Work order
Write down each of the records again, exactly and in full.

START Data listing

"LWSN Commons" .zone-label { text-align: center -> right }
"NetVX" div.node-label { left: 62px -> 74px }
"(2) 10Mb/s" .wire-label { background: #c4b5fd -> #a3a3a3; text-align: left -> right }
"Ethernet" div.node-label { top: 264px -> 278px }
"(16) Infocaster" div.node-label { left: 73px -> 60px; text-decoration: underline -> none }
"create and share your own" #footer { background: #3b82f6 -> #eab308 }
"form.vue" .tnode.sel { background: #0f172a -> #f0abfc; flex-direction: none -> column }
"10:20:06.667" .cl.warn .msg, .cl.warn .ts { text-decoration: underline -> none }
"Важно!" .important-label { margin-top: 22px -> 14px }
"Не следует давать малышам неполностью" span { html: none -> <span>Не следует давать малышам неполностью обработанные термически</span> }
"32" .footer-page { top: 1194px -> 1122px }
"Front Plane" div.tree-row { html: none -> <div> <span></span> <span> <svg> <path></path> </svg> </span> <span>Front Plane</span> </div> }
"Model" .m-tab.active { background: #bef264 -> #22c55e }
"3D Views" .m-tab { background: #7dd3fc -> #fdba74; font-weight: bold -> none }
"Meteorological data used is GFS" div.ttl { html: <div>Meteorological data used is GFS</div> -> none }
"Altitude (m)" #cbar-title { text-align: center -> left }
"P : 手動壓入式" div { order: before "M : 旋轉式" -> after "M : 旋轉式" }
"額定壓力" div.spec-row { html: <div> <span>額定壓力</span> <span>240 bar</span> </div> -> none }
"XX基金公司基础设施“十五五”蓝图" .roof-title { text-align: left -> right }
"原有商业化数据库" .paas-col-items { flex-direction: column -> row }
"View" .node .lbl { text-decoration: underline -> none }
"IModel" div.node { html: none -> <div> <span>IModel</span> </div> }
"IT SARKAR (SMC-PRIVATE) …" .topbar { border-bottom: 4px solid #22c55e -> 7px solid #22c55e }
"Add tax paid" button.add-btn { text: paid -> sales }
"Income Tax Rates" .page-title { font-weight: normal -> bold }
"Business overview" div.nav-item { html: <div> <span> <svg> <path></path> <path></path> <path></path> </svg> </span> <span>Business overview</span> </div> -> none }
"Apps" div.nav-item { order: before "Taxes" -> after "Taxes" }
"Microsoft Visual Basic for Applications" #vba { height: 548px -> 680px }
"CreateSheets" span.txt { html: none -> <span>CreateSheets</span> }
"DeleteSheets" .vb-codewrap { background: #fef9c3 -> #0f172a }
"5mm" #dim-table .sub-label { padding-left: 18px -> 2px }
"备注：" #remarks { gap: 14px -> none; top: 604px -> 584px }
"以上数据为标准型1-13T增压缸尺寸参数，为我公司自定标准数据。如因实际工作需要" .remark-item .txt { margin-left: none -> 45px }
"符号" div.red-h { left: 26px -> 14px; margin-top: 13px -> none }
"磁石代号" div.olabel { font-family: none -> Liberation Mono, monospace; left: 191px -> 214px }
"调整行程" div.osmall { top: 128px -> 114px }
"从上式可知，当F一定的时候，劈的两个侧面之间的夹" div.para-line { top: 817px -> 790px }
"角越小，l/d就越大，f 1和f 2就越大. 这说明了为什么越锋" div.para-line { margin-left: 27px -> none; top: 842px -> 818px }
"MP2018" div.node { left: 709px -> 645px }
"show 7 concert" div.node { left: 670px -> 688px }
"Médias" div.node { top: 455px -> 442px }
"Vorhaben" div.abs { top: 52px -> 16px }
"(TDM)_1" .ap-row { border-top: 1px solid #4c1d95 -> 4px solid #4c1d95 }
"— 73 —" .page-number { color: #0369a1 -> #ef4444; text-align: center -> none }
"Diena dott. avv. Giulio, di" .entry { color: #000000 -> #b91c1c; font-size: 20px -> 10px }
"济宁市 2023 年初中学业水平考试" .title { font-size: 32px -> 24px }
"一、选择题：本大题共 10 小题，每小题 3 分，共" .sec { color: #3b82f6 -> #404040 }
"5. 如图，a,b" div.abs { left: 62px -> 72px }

END Data listing

Output below
"LWSN Commons" .zone-label { text-align: center -> right }
"NetVX" div.node-label { left: 62px -> 74px }
"(2) 10Mb/s" .wire-label { background: #c4b5fd -> #a3a3a3; text-align: left -> right }
"Ethernet" div.node-label { top: 264px -> 278px }
"(16) Infocaster" div.node-label { left: 73px -> 60px; text-decoration: underline -> none }
"create and share your own" #footer { background: #3b82f6 -> #eab308 }
"form.vue" .tnode.sel { background: #0f172a -> #f0abfc; flex-direction: none -> column }
"10:20:06.667" .cl.warn .msg, .cl.warn .ts { text-decoration: underline -> none }
"Важно!" .important-label { margin-top: 22px -> 14px }
"Не следует давать малышам неполностью" span { html: none -> <span>Не следует давать малышам неполностью обработанные термически</span> }
"32" .footer-page { top: 1194px -> 1122px }
"Front Plane" div.tree-row { html: none -> <div> <span></span> <span> <svg> <path></path> </svg> </span> <span>Front Plane</span> </div> }
"Model" .m-tab.active { background: #bef264 -> #22c55e }
"3D Views" .m-tab { background: #7dd3fc -> #fdba74; font-weight: bold -> none }
"Meteorological data used is GFS" div.ttl { html: <div>Meteorological data used is GFS</div> -> none }
"Altitude (m)" #cbar-title { text-align: center -> left }
"P : 手動壓入式" div { order: before "M : 旋轉式" -> after "M : 旋轉式" }
"額定壓力" div.spec-row { html: <div> <span>額定壓力</span> <span>240 bar</span> </div> -> none }
"XX基金公司基础设施“十五五”蓝图" .roof-title { text-align: left -> right }
"原有商业化数据库" .paas-col-items { flex-direction: column -> row }
"View" .node .lbl { text-decoration: underline -> none }
"IModel" div.node { html: none -> <div> <span>IModel</span> </div> }
"IT SARKAR (SMC-PRIVATE) …" .topbar { border-bottom: 4px solid #22c55e -> 7px solid #22c55e }
"Add tax paid" button.add-btn { text: paid -> sales }
"Income Tax Rates" .page-title { font-weight: normal -> bold }
"Business overview" div.nav-item { html: <div> <span> <svg> <path></path> <path></path> <path></path> </svg> </span> <span>Business overview</span> </div> -> none }
"Apps" div.nav-item { order: before "Taxes" -> after "Taxes" }
"Microsoft Visual Basic for Applications" #vba { height: 548px -> 680px }
"CreateSheets" span.txt { html: none -> <span>CreateSheets</span> }
"DeleteSheets" .vb-codewrap { background: #fef9c3 -> #0f172a }
"5mm" #dim-table .sub-label { padding-left: 18px -> 2px }
"备注：" #remarks { gap: 14px -> none; top: 604px -> 584px }
"以上数据为标准型1-13T增压缸尺寸参数，为我公司自定标准数据。如因实际工作需要" .remark-item .txt { margin-left: none -> 45px }
"符号" div.red-h { left: 26px -> 14px; margin-top: 13px -> none }
"磁石代号" div.olabel { font-family: none -> Liberation Mono, monospace; left: 191px -> 214px }
"调整行程" div.osmall { top: 128px -> 114px }
"从上式可知，当F一定的时候，劈的两个侧面之间的夹" div.para-line { top: 817px -> 790px }
"角越小，l/d就越大，f 1和f 2就越大. 这说明了为什么越锋" div.para-line { margin-left: 27px -> none; top: 842px -> 818px }
"MP2018" div.node { left: 709px -> 645px }
"show 7 concert" div.node { left: 670px -> 688px }
"Médias" div.node { top: 455px -> 442px }
"Vorhaben" div.abs { top: 52px -> 16px }
"(TDM)_1" .ap-row { border-top: 1px solid #4c1d95 -> 4px solid #4c1d95 }
"— 73 —" .page-number { color: #0369a1 -> #ef4444; text-align: center -> none }
"Diena dott. avv. Giulio, di" .entry { color: #000000 -> #b91c1c; font-size: 20px -> 10px }
"济宁市 2023 年初中学业水平考试" .title { font-size: 32px -> 24px }
"一、选择题：本大题共 10 小题，每小题 3 分，共" .sec { color: #3b82f6 -> #404040 }
"5. 如图，a,b" div.abs { left: 62px -> 72px }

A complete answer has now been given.